I read up on the arguments in the cholesterol book, which are based around inconsistencies in the Framingham Heart Study which suggested that as your cholesterol dropped, your risk of heart disease rose. It seemed as though this book was very selective in the data which it displayed to portray its arguments (well summed up by this review of a similar book) and ignored huge swathes of evidence which did indeed suggest high cholesterol levels (rather than just all cholesterol) are bad for you. You obviously need some cholesterol (and some salt, sugar, etc) but having too much can be a problem.

I collected up all of my research and information and bought it back to the next consultation with this lady. She was having none of it, and told me I had been taking backhanders from the statin producing pharmaceutical companies to peddle their wares. I tried to explain that as the patents on drugs such as Simvastatin had expired there would be no specific drugs company to try and pay me off, but the more I tried to disagree with her the more angry I made her. 
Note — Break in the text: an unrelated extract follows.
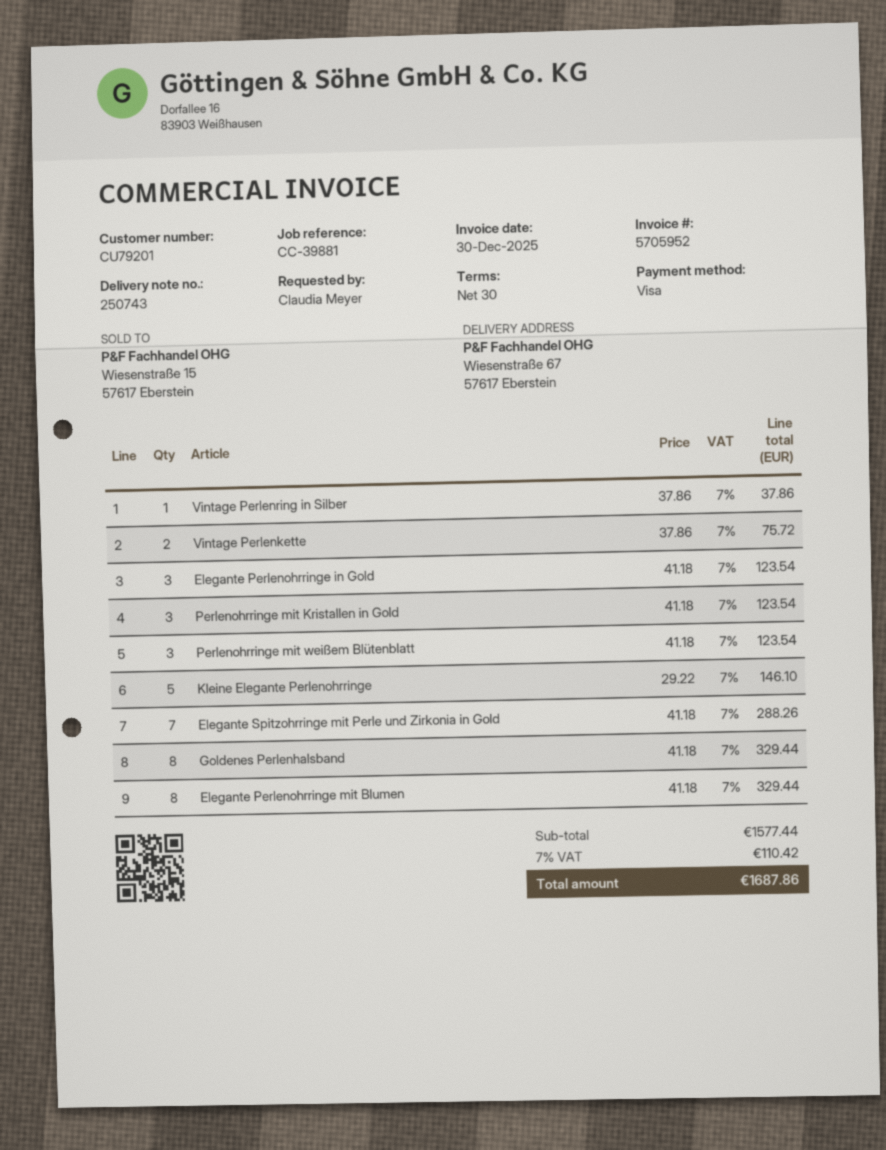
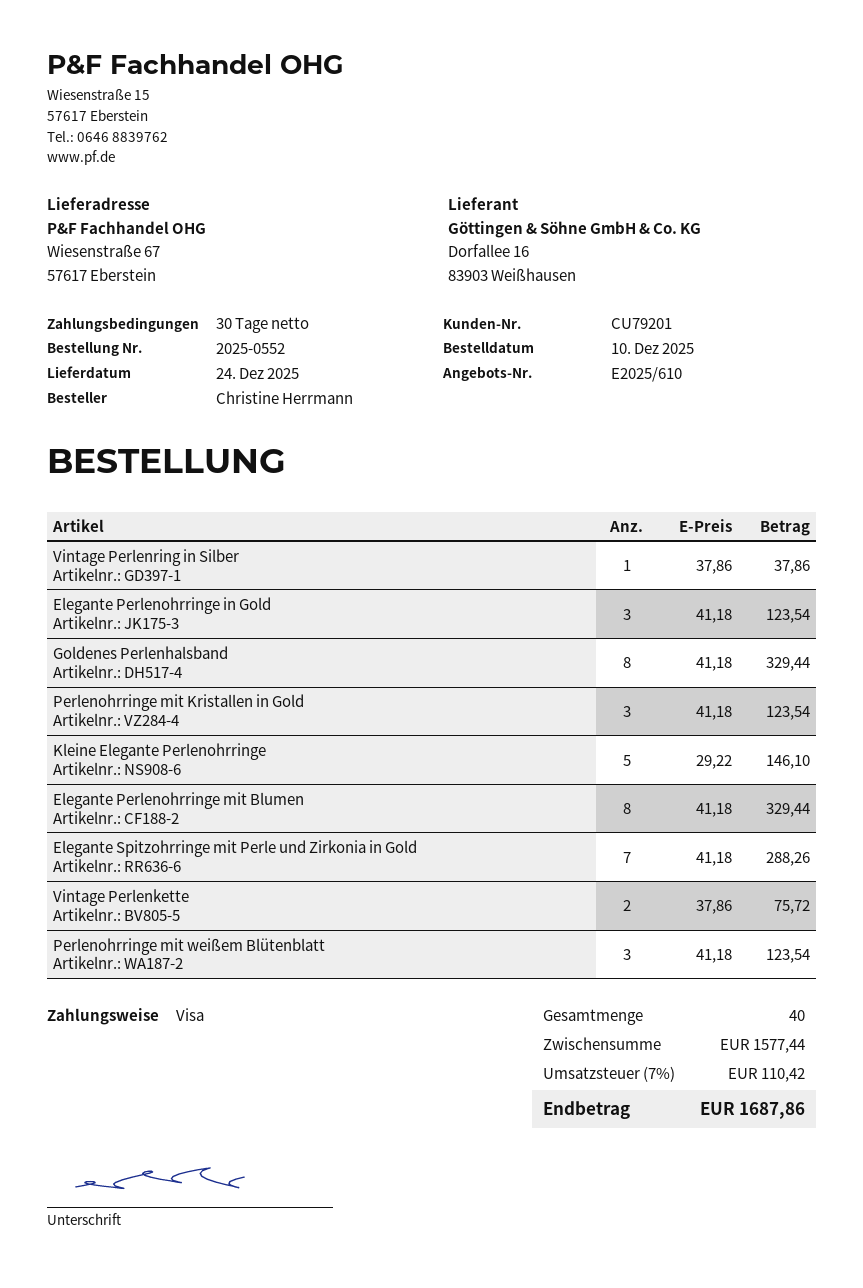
ordered by: Claudia Meyer -> Christine Herrmann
This was a loosing battle - I guess all we can do is display the evidence to the best of our ability and let people make decisions for their own health based on that. It was just upsetting that this wasn't a concious decision to damage her own health (like someone who smokes 40 a day, knowing full well it is bad for them) but a misinformed decision to try and help her own health, possibly guided by someone more interested in book sales than helping people. That said, she is coming back next week for another round of discussion, so wish me luck!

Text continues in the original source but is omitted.